Si on se sent perdu, c’est que l’accroissement des connaissances et des informations rend le
monde illisible. D’où le recours à deux formes de dopage intellectuel en guise de clés : le complot
ou la guerre. Le scénario du complot nous permet de tout expliquer sans avoir besoin de rien
démontrer. Le monde redevient alors simple et lisible : c’était déjà le cas avec la lutte des classes
et la lutte des races ; et cela continue avec la guerre des sexes, le conflit des générations ou le
clash des civilisations. Grâce au clivage, le monde redevient enfin clair.
Si on se sent seul, c’est que l’individualisme détruit beaucoup de sociabilités traditionnelles et
peine à en reconstruire de nouvelles, qui, même réédifiées, demeurent fragiles. A l’âge
démocratique, la personne est certes sacralisée, mais sans personne autour d’elle. Et là, miracle !

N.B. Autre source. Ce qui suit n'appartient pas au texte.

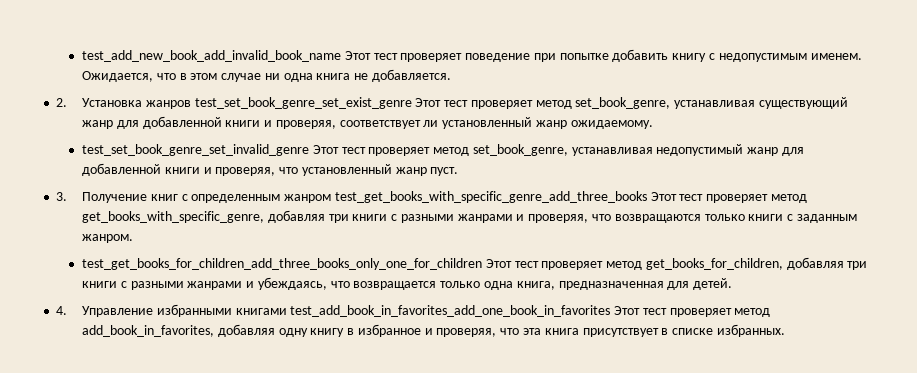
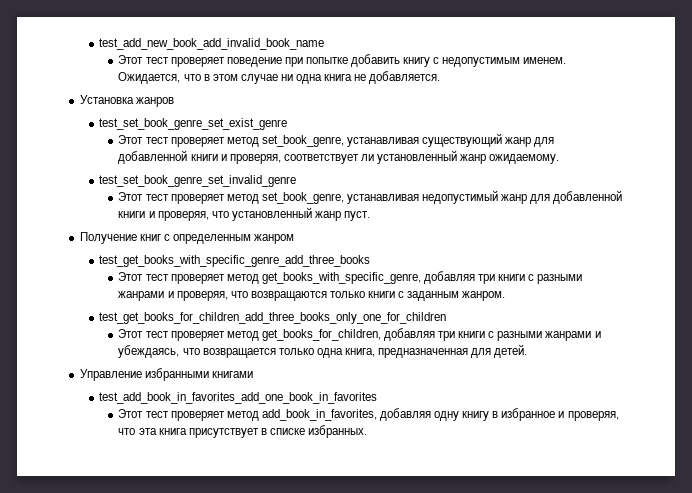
- test_add_new_book_add_invalid_book_name Этот тест проверяет поведение при попытке добавить книгу с недопустимым именем.
+ test_add_new_book_add_invalid_book_name
+ Этот тест проверяет поведение при попытке добавить книгу с недопустимым именем.
- 2. Установка жанров test_set_book_genre_set_exist_genre Этот тест проверяет метод set_book_genre, устанавливая существующий жанр для добавленной книги и проверяя, соответствует ли установленный жанр ожидаемому.
+ Установка жанров
+ test_set_book_genre_set_exist_genre
+ Этот тест проверяет метод set_book_genre, устанавливая существующий жанр для добавленной книги и проверяя, соответствует ли установленный жанр ожидаемому.
- test_set_book_genre_set_invalid_genre Этот тест проверяет метод set_book_genre, устанавливая недопустимый жанр для добавленной книги и проверяя, что установленный жанр пуст.
+ test_set_book_genre_set_invalid_genre
+ Этот тест проверяет метод set_book_genre, устанавливая недопустимый жанр для добавленной книги и проверяя, что установленный жанр пуст.
- 3. Получение книг с определенным жанром test_get_books_with_specific_genre_add_three_books Этот тест проверяет метод get_books_with_specific_genre, добавляя три книги с разными жанрами и проверяя, что возвращаются только книги с заданным жанром.
+ Получение книг с определенным жанром
+ test_get_books_with_specific_genre_add_three_books
+ Этот тест проверяет метод get_books_with_specific_genre, добавляя три книги с разными жанрами и проверяя, что возвращаются только книги с заданным жанром.
- test_get_books_for_children_add_three_books_only_one_for_children Этот тест проверяет метод get_books_for_children, добавляя три книги с разными жанрами и убеждаясь, что возвращается только одна книга, предназначенная для детей.
+ test_get_books_for_children_add_three_books_only_one_for_children
+ Этот тест проверяет метод get_books_for_children, добавляя три книги с разными жанрами и убеждаясь, что возвращается только одна книга, предназначенная для детей.
- 4. Управление избранными книгами test_add_book_in_favorites_add_one_book_in_favorites Этот тест проверяет метод add_book_in_favorites, добавляя одну книгу в избранное и проверяя, что эта книга присутствует в списке избранных.
+ Управление избранными книгами
+ test_add_book_in_favorites_add_one_book_in_favorites
+ Этот тест проверяет метод add_book_in_favorites, добавляя одну книгу в избранное и проверяя, что эта книга присутствует в списке избранных.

Par la grâce d’une belle polémique chacun va pouvoir retrouver des frères d’armes ou des âmes
sœurs ; chacun pourra intégrer une communauté d’indignation, qui mettra un terme à son
isolement ! Le désert affectif pourra se compenser (un peu) par l’activisme combattif. Les réseaux
sociaux favorisent cette reconstruction d’une bulle spéculative homogène, d’autant plus rassurante
que la majorité de nos « amis » est, par définition, d’accord avec nous ! D’où cette conviction que,
quoique nous pensions, nous sommes majoritaires, donc dans le vrai.
Si on se sent impuissant, c’est que la démocratie nous a tant promis ! Elle nous a promis que le
peuple serait maître de son destin, que les individus seraient égaux en dignité. Nous sommes
déçus, car nous constatons tous les jours exactement le contraire : dépossession et mépris. Or,
l’indignation nous redonne le sentiment de la maîtrise : « je tweete, je like, je partage; donc je suis
et je fais ».
Si on se retrouve sans but, sans perspective, sans horizon, c’est que, après le
désenchantement du monde et la fin des idéologies, l’avenir est devenu à la fois muet et opaque.
D’où la séduction paradoxale du scénario de la fin du monde. On devrait être surpris de son
étonnant retour en grâce à l’âge laïque ; mais, de fait, il faut tout sauver : l’école, la recherche, la
retraite, l’hôpital, et last not least la planète. Tout cela exprime pourtant une et même seule cause :
il faut sauver le salut !
Car cette voracité conflictuelle n’est pas une fatalité. Et l’on peut répondre aux quatre défis de
notre temps, sans sombrer dans la guerre totale. Il nous « suffit » de retrouver le goût du
désaccord, la saveur de la complexité et le plaisir des petits pas. Plus facile à dire qu’à faire?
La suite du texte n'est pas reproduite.